What the task requires
Here is the task for the records below: repeat exactly the lines from the one with "A – Renewal" to the one with "font-size: 18px ->", both included, and nothing else.

Listed records

[Start of Attachment]

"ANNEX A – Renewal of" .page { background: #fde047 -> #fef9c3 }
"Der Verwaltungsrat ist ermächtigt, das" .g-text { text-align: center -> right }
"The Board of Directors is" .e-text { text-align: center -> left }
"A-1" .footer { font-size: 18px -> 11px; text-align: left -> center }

[End of Attachment]
[Start of Attachment]

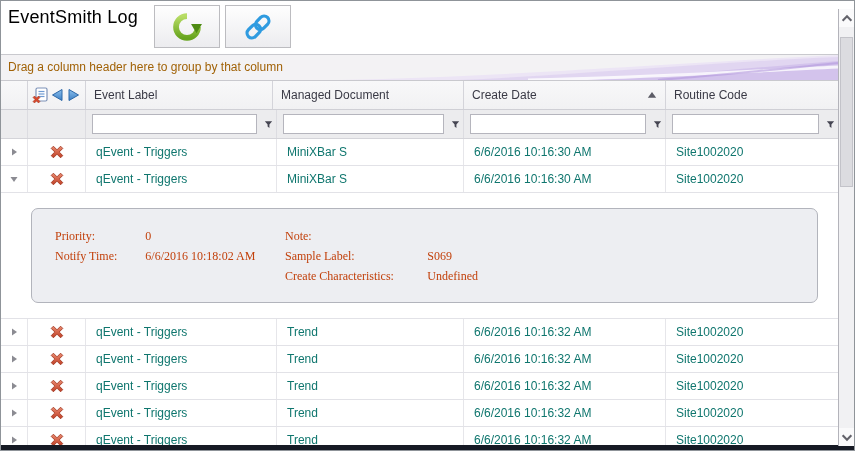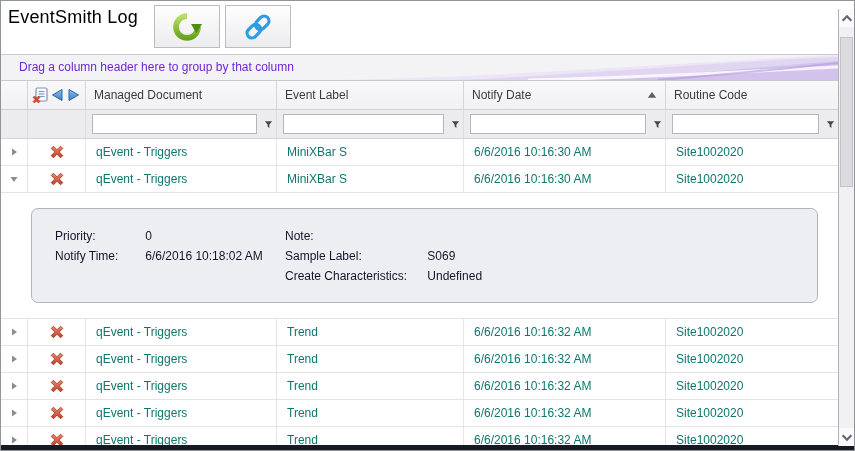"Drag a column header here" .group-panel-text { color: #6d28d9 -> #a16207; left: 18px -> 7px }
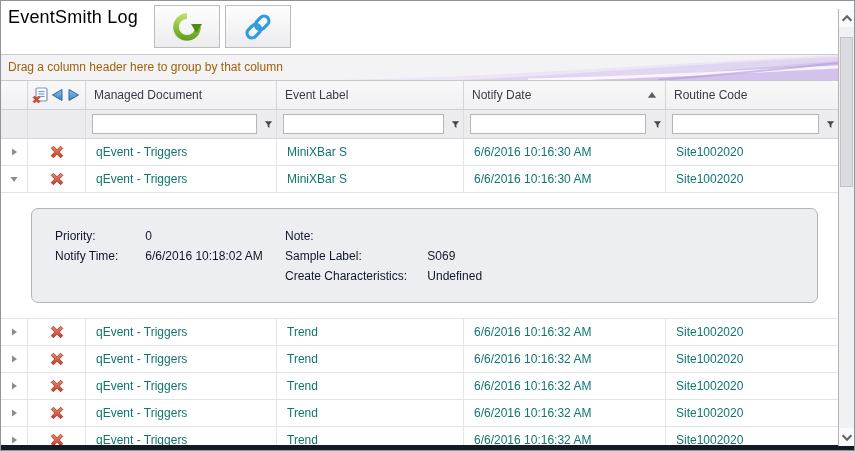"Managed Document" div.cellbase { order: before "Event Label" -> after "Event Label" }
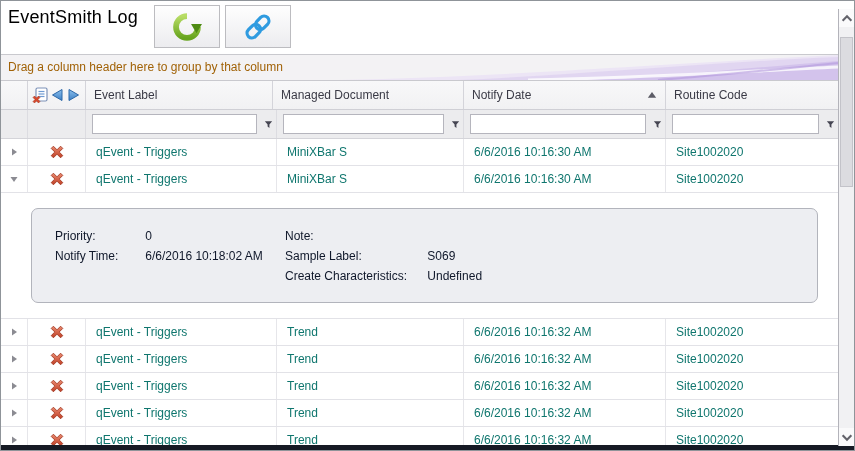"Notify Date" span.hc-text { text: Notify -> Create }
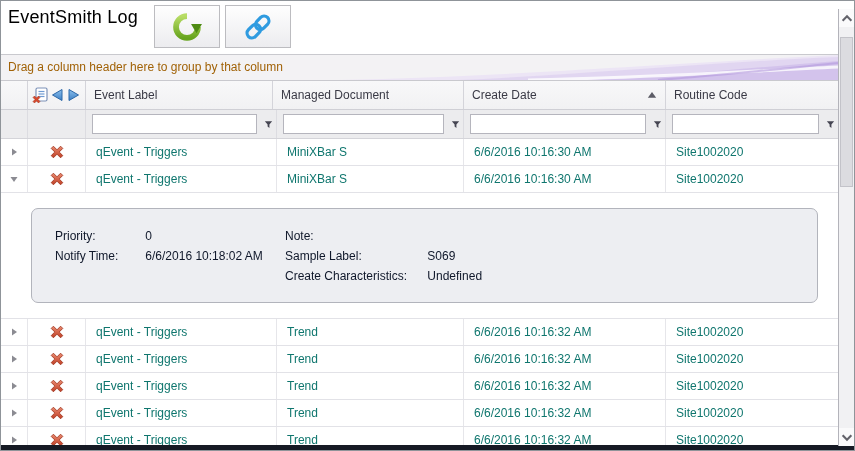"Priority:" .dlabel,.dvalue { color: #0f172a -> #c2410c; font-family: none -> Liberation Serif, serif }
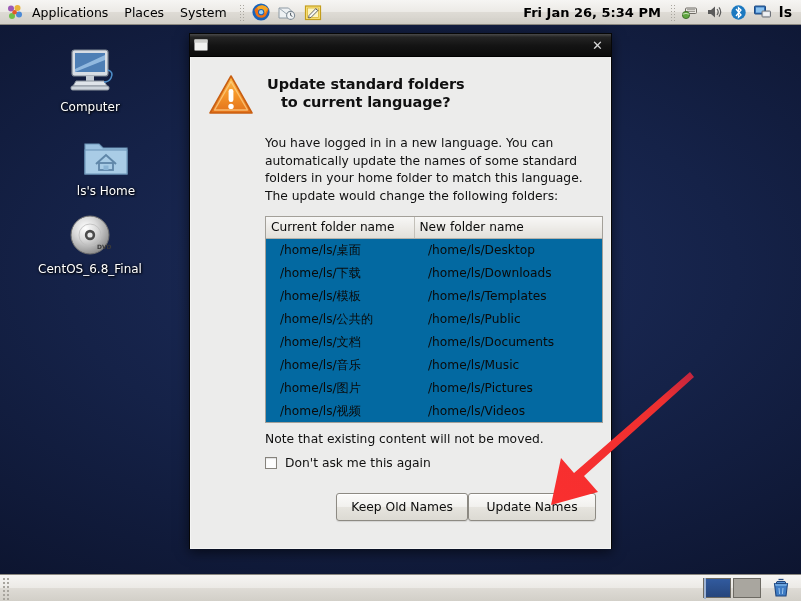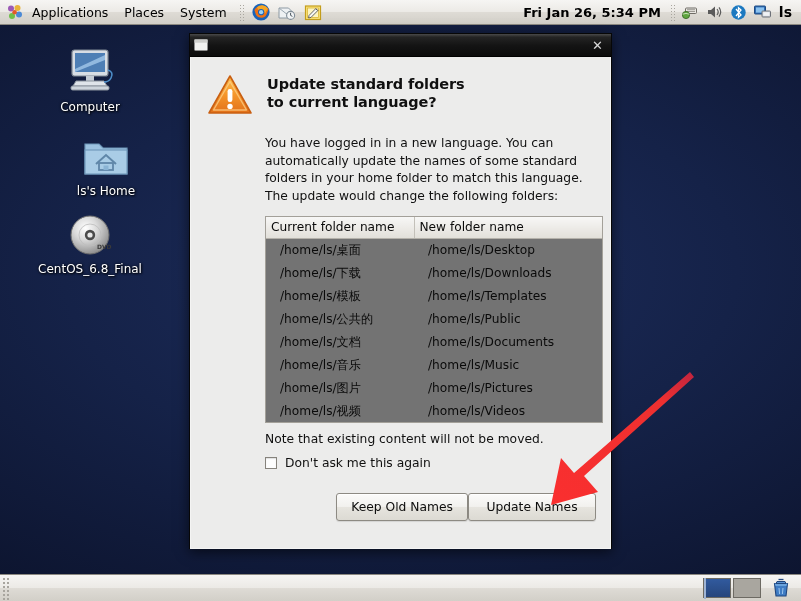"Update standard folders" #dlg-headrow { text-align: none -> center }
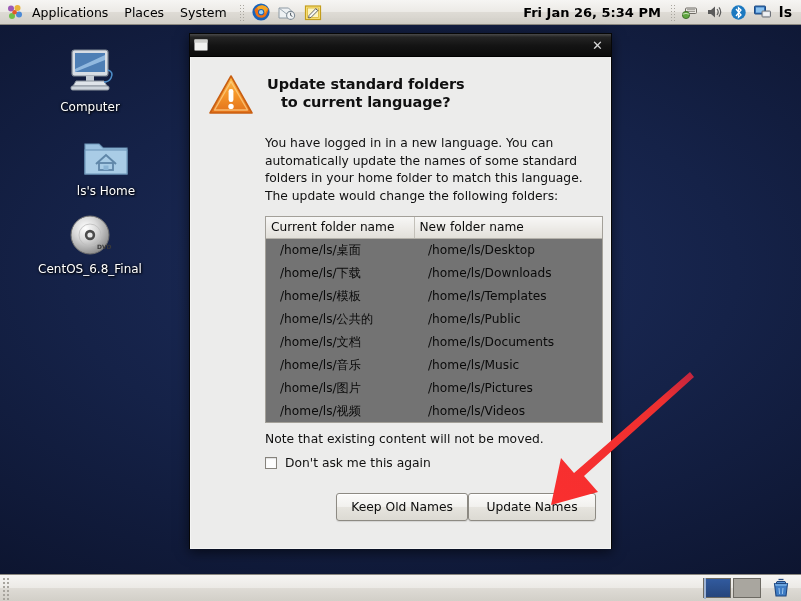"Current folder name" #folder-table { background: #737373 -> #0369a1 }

[End of Attachment]
[Start of Attachment]

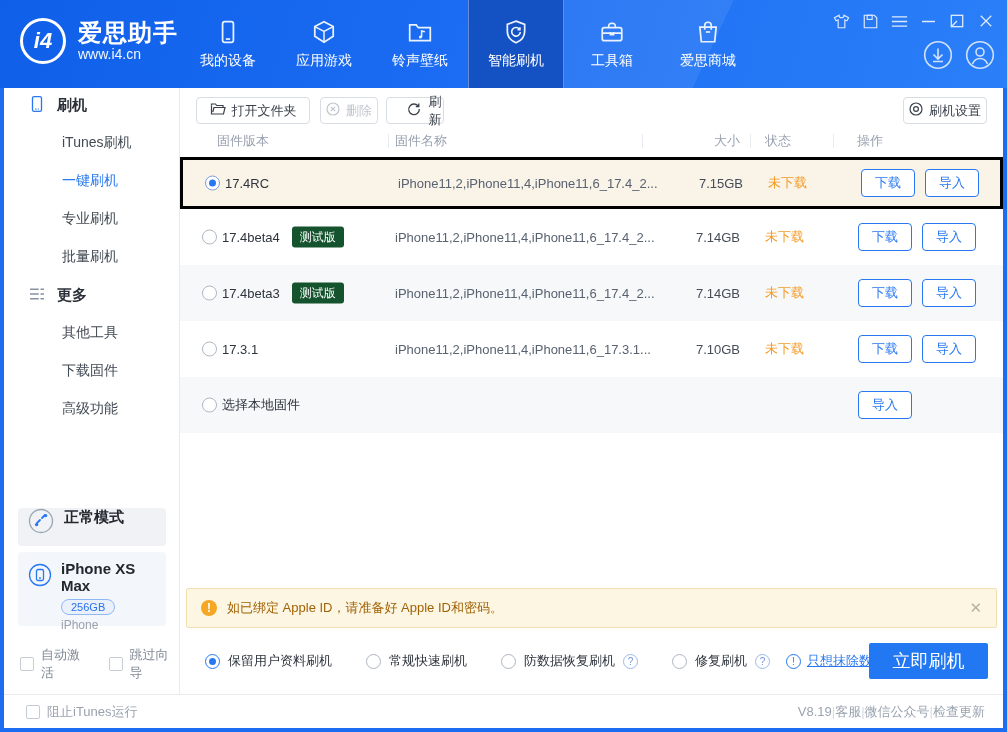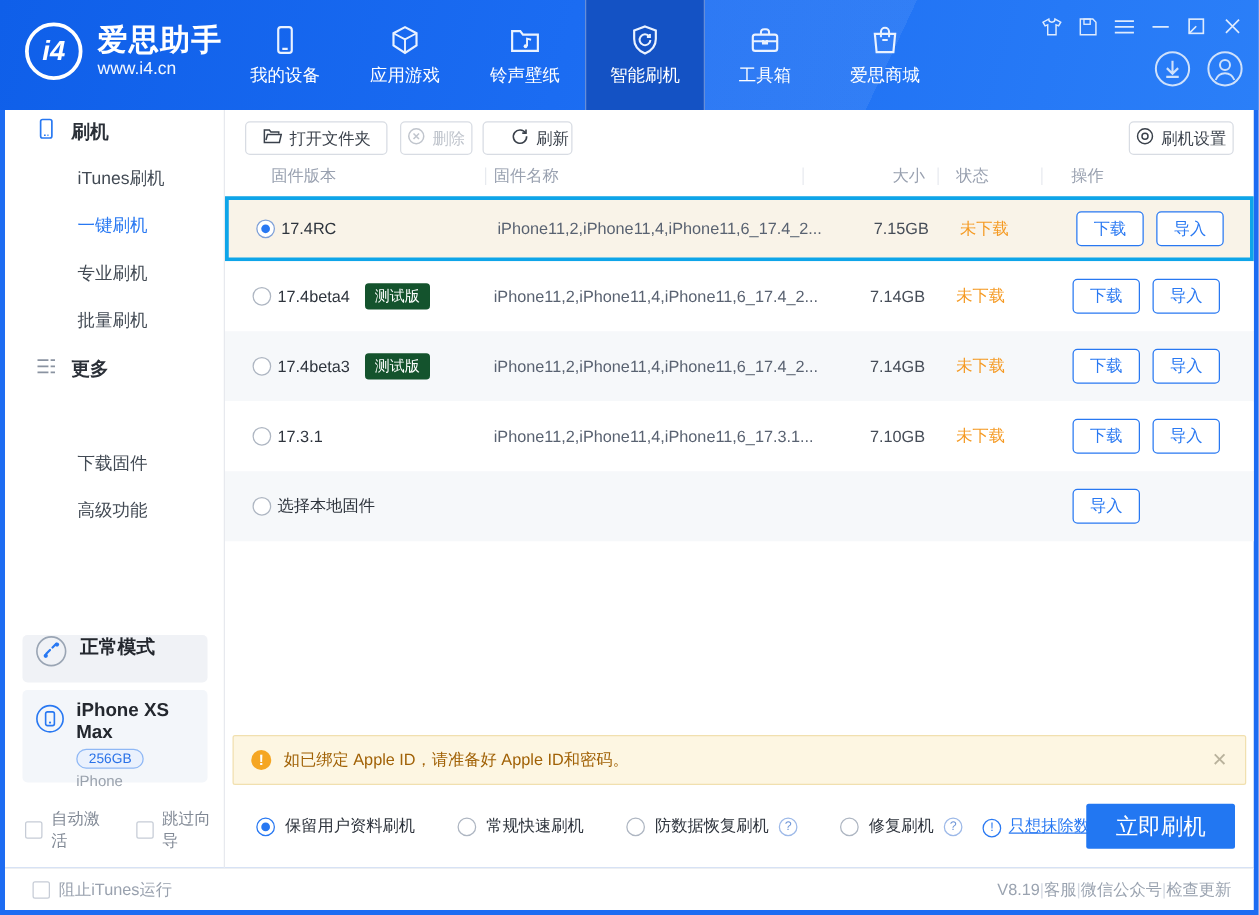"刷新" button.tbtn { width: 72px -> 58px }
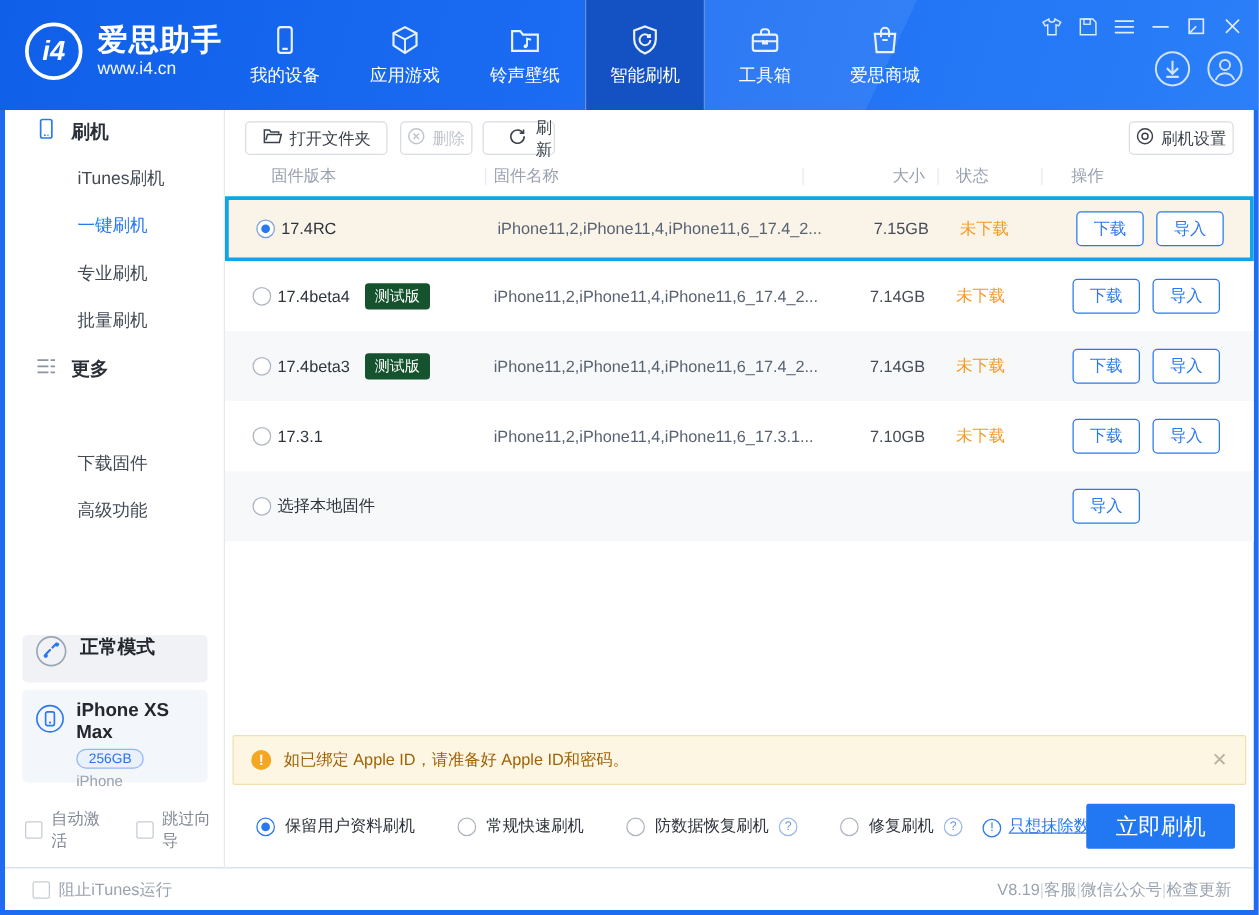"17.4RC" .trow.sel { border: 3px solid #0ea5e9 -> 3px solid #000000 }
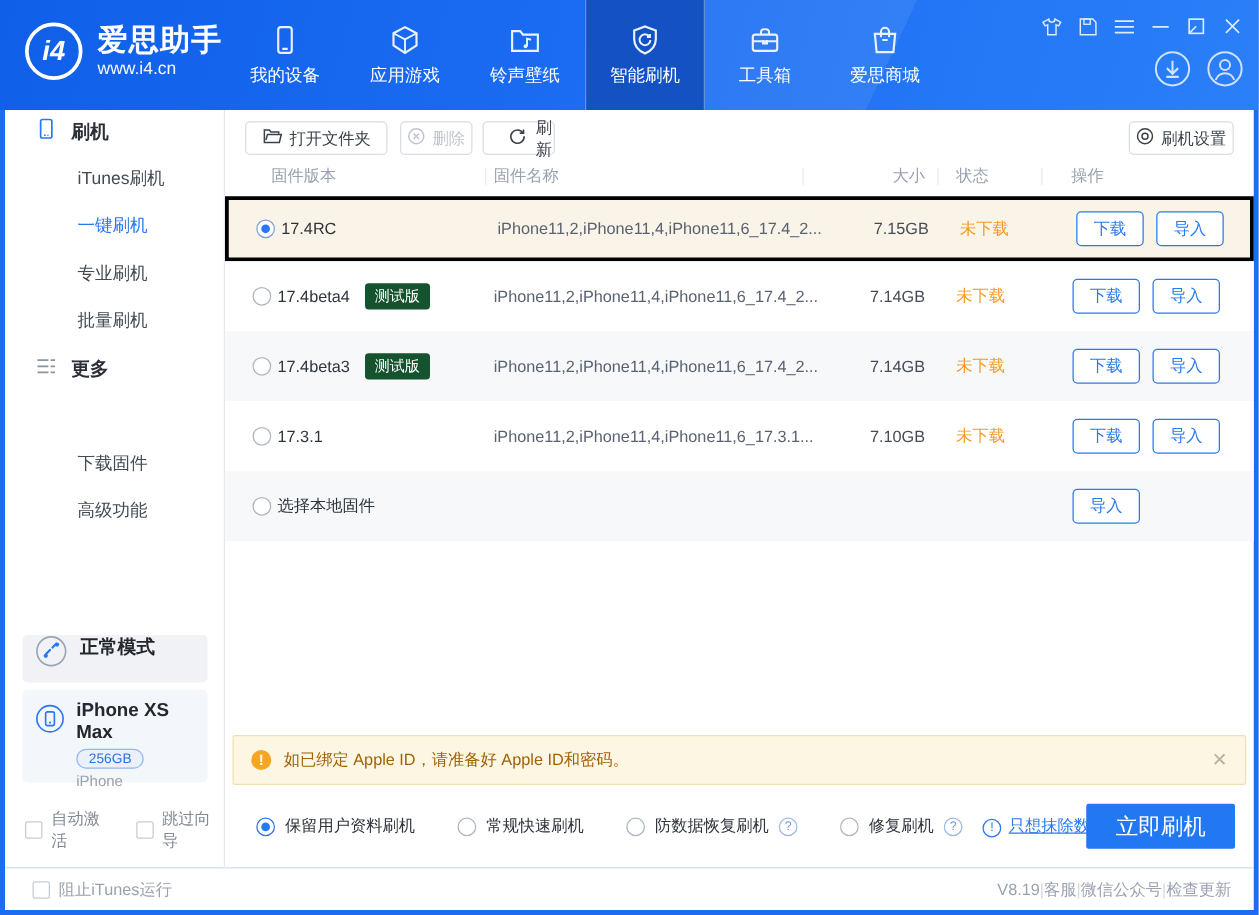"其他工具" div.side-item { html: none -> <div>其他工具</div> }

[End of Attachment]

Answer box
"ANNEX A – Renewal of" .page { background: #fde047 -> #fef9c3 }
"Der Verwaltungsrat ist ermächtigt, das" .g-text { text-align: center -> right }
"The Board of Directors is" .e-text { text-align: center -> left }
"A-1" .footer { font-size: 18px -> 11px; text-align: left -> center }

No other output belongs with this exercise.